No primeiro discurso depois de ter sido conhecida a decisão do Supremo Tribunal, o Presidente norte-americano considerou que as famílias norte-americanas terão agora um apoio mais alargado. “O Supremo Tribunal decidiu e vamos aplicar esta lei”, acrescentou. “Mas o que não iremos fazer é disputar as batalhas políticas de há dois anos, porque agora é tempo de avançar, de aplicar e melhorar esta lei onde for necessário”.

Para Obama, a aprovação da lei da saúde representa a conformação de um “princípio fundamental” para os Estados Unidos, o de que “nenhuma doença ou acidente deve deixar uma família na ruína financeira”. Com esta lei, sublinhou, quem não tiver seguro de saúde poderá ter em 2014 acesso a seguros através de um mercado regulado pelo Estado. “As seguradoras não poderão cobrar mais pelo facto de se ser mulher. Não poderão levar as pessoas à falência”.

A nova legislação, salientou Obama, não irá afectar os seguros que muitos norte-americanos já possuem. Mas agora, adiantou, as empresas não poderão anular os seguros em caso de doenças ou rejeitar segurados com base em condições pré-existentes.

A aprovação da lei foi criticada pela oposição Republicana.

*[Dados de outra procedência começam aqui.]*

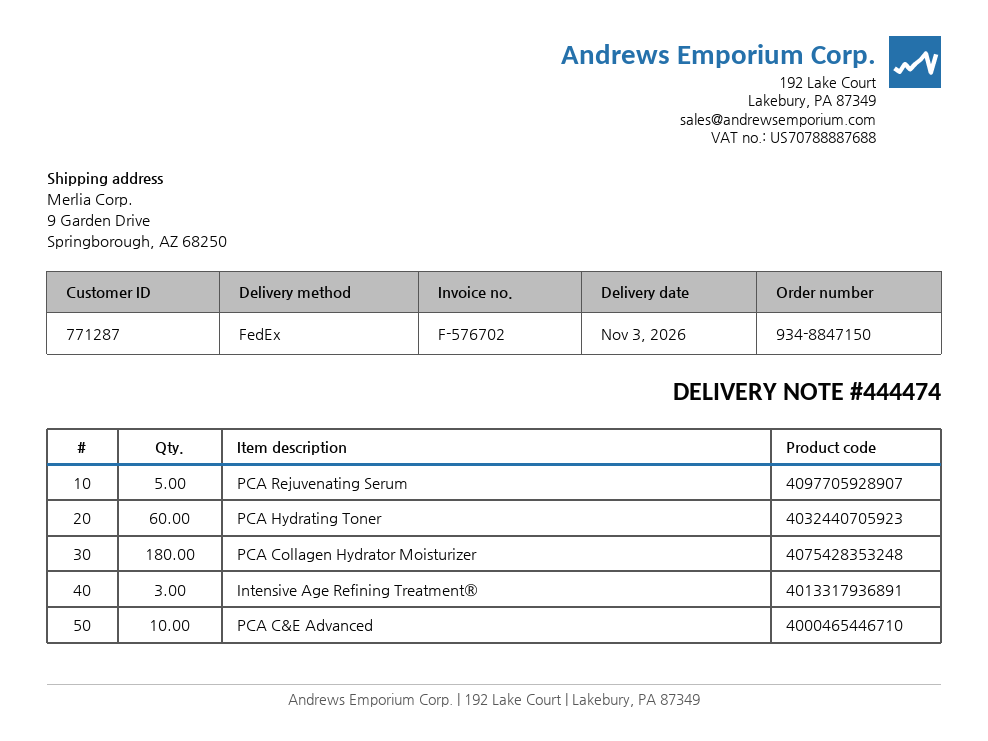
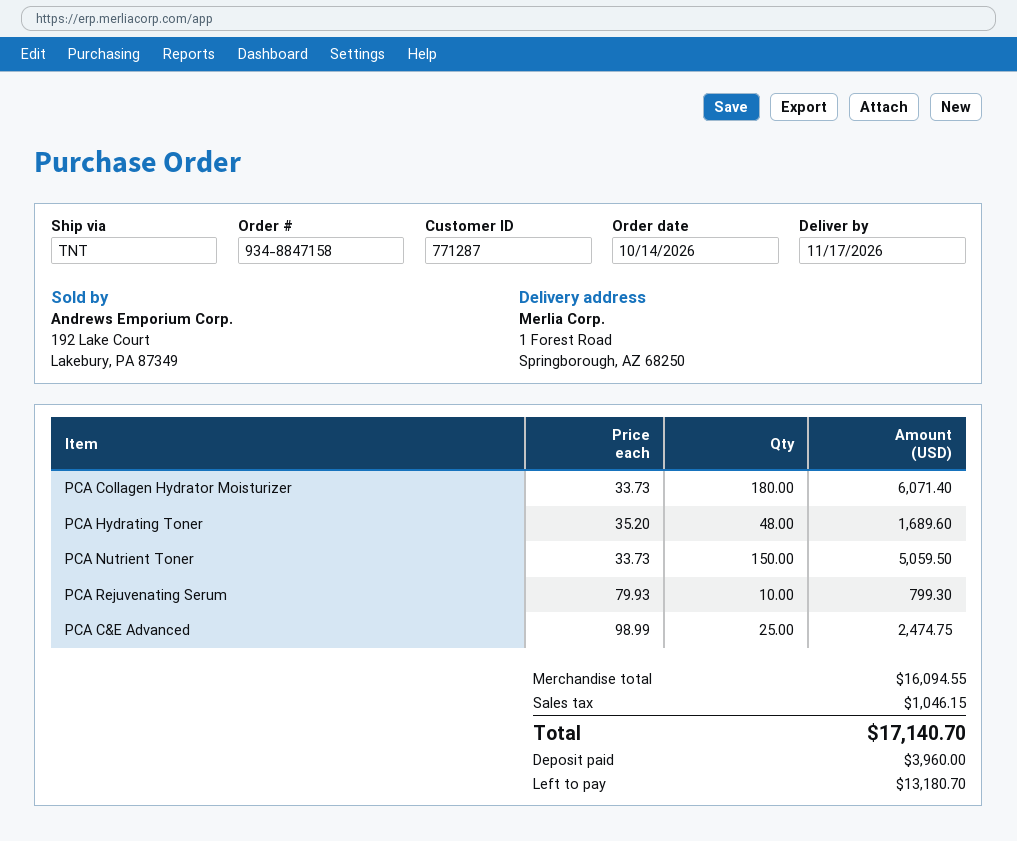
order number: 934-8847150 -> 934-8847158
delivery date: 2026-11-03 -> 2026-11-17
shipping method: FedEx -> TNT
ship to: 9 Garden Drive, Springborough, AZ 68250 -> 1 Forest Road, Springborough, AZ 68250
PCA Rejuvenating Serum: 5 -> 10
PCA Hydrating Toner: 60 -> 48
Intensive Age Refining Treatment®: 3 -> none
PCA C&E Advanced: 10 -> 25
PCA Nutrient Toner: none -> 150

O candidato que irá defrontar Obama nas presidenciais de Novembro, Mitt Romney, disse que os norte-americanos devem derrotar o actual Presidente para reverter esta lei. “É altura de os americanos escolherem. Se quisermos livrar-nos do Obamacare teremos de substituir Obama. A minha missão agora é garantir que fazemos isso”.

O Supremo Tribunal norte-americano deu nesta quinta-feira luz verde à reforma da saúde promovida por Obama. A decisão foi tomada por cinco votos a favor e quatro contra. E representa uma importante vitória política para Obama, a quatro meses das Presidenciais de Novembro, porque esta legislação era uma das promessas que permitiram a sua eleição em 2008.